TASK: On how many lines of the data below does the word "none" appear? Reply with the number only.

DATA EXTRACTS:
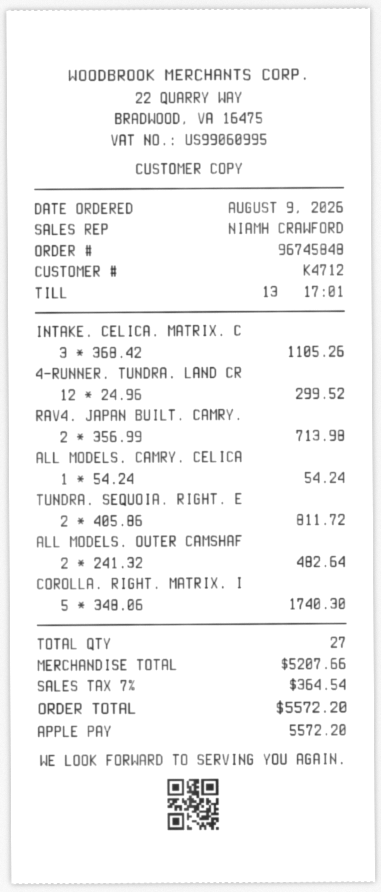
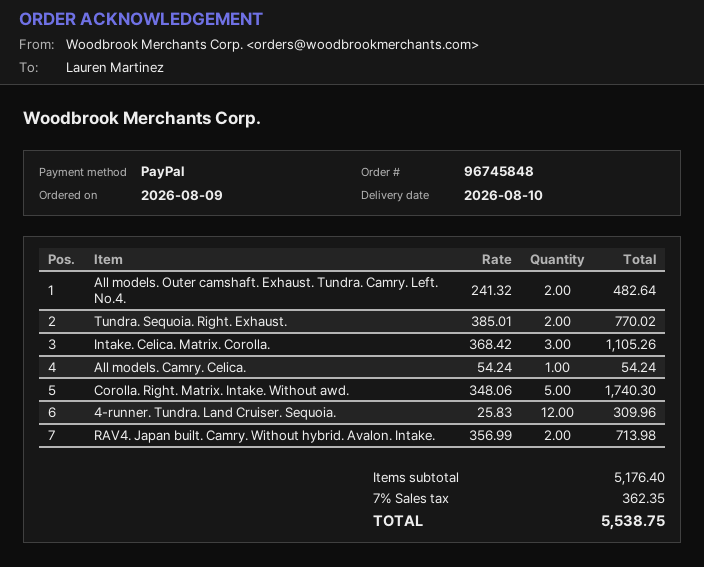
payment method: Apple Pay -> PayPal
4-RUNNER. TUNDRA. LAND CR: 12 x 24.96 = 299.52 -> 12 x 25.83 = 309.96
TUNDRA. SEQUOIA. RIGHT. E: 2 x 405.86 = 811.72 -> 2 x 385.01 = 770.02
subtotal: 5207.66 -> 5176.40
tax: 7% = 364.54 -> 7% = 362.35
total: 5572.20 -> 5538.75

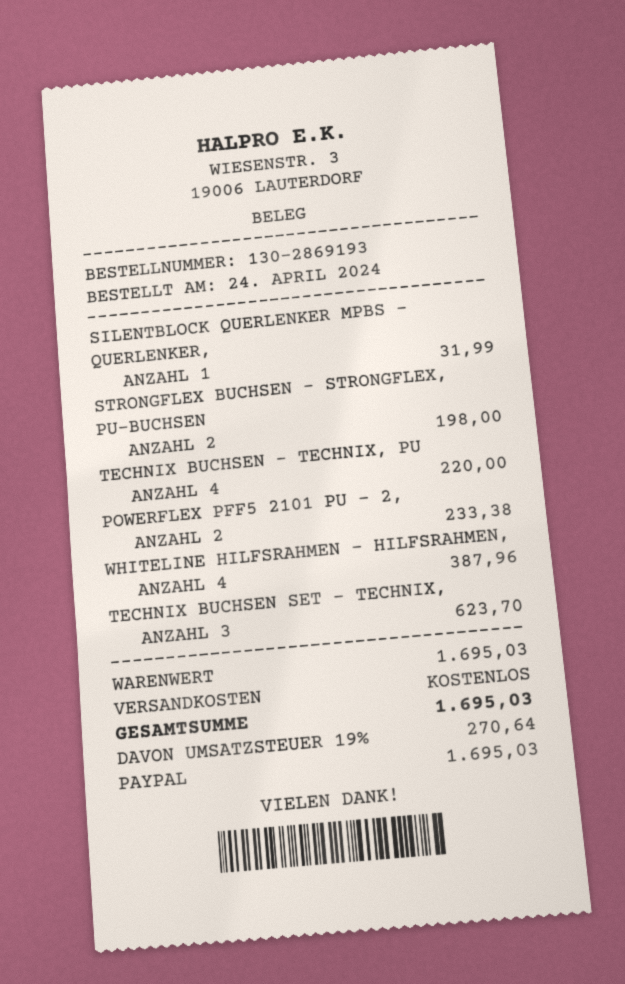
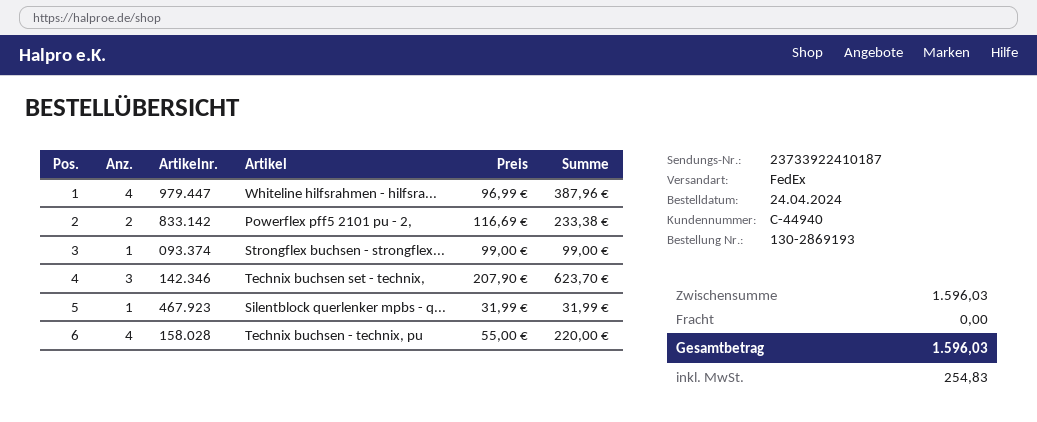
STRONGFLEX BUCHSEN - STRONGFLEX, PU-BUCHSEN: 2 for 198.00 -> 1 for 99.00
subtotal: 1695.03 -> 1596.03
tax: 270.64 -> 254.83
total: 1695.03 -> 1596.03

==

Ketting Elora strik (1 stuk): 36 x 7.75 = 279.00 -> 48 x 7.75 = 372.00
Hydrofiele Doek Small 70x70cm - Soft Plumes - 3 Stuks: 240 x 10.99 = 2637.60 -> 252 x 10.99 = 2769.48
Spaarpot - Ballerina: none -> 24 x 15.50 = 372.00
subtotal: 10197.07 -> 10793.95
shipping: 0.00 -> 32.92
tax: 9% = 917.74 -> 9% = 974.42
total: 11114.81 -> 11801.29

--

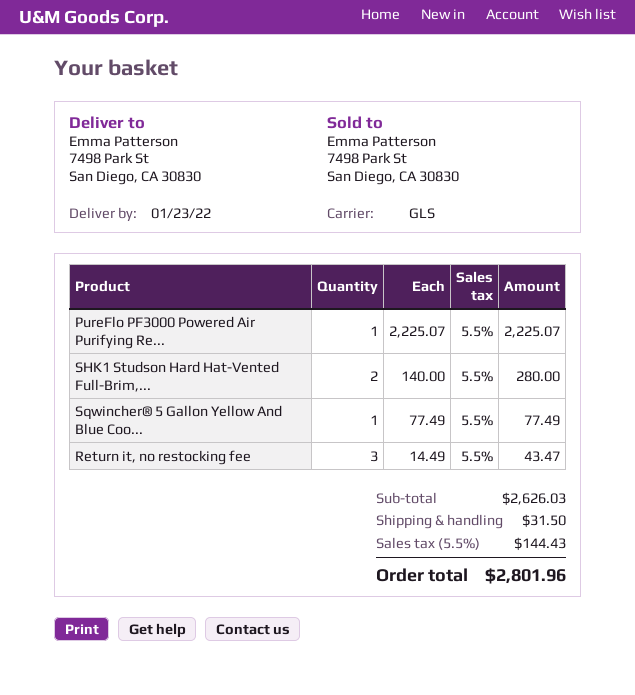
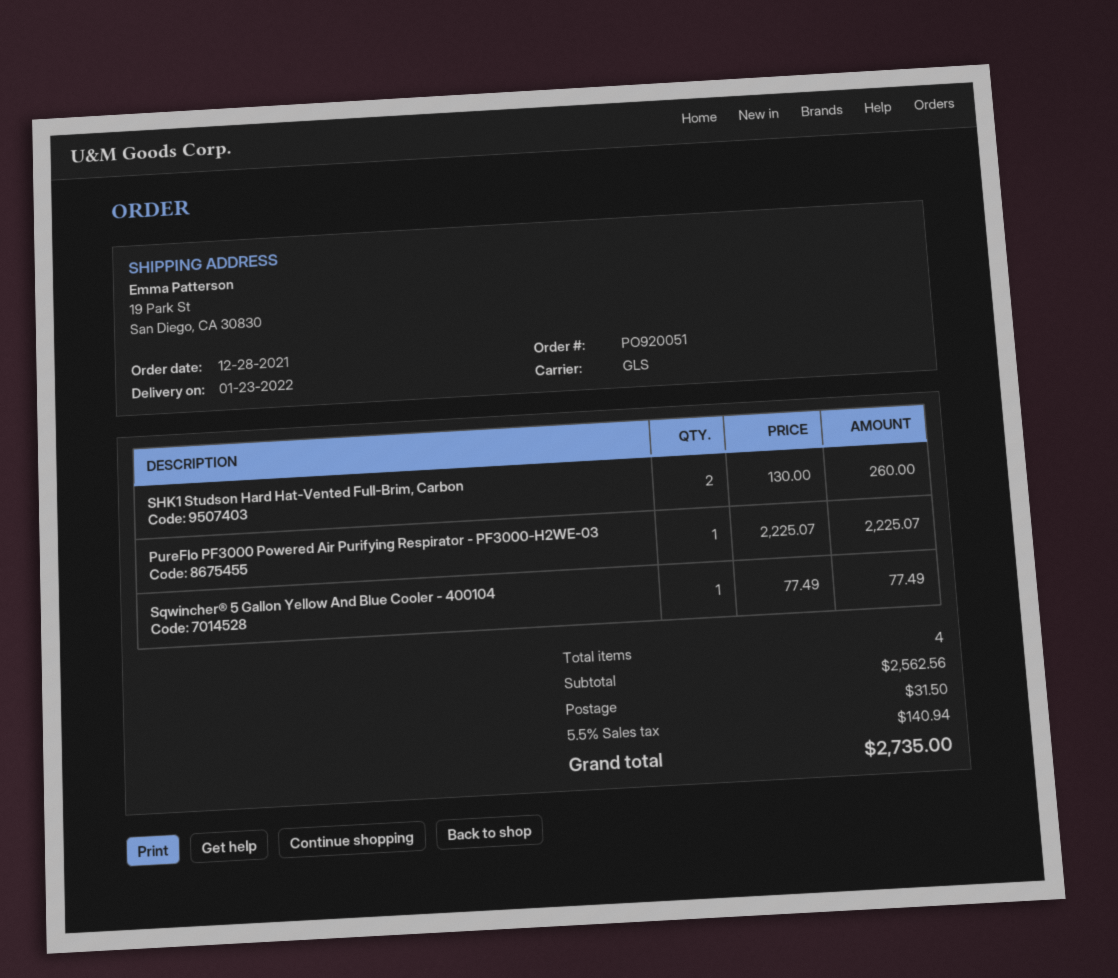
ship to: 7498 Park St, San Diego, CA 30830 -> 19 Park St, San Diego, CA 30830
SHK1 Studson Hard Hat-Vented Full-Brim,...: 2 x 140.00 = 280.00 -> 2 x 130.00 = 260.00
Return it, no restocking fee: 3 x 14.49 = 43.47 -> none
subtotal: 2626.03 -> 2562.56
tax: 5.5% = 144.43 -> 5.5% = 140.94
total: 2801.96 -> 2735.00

RESULT FOR THIS EXERCISE: 2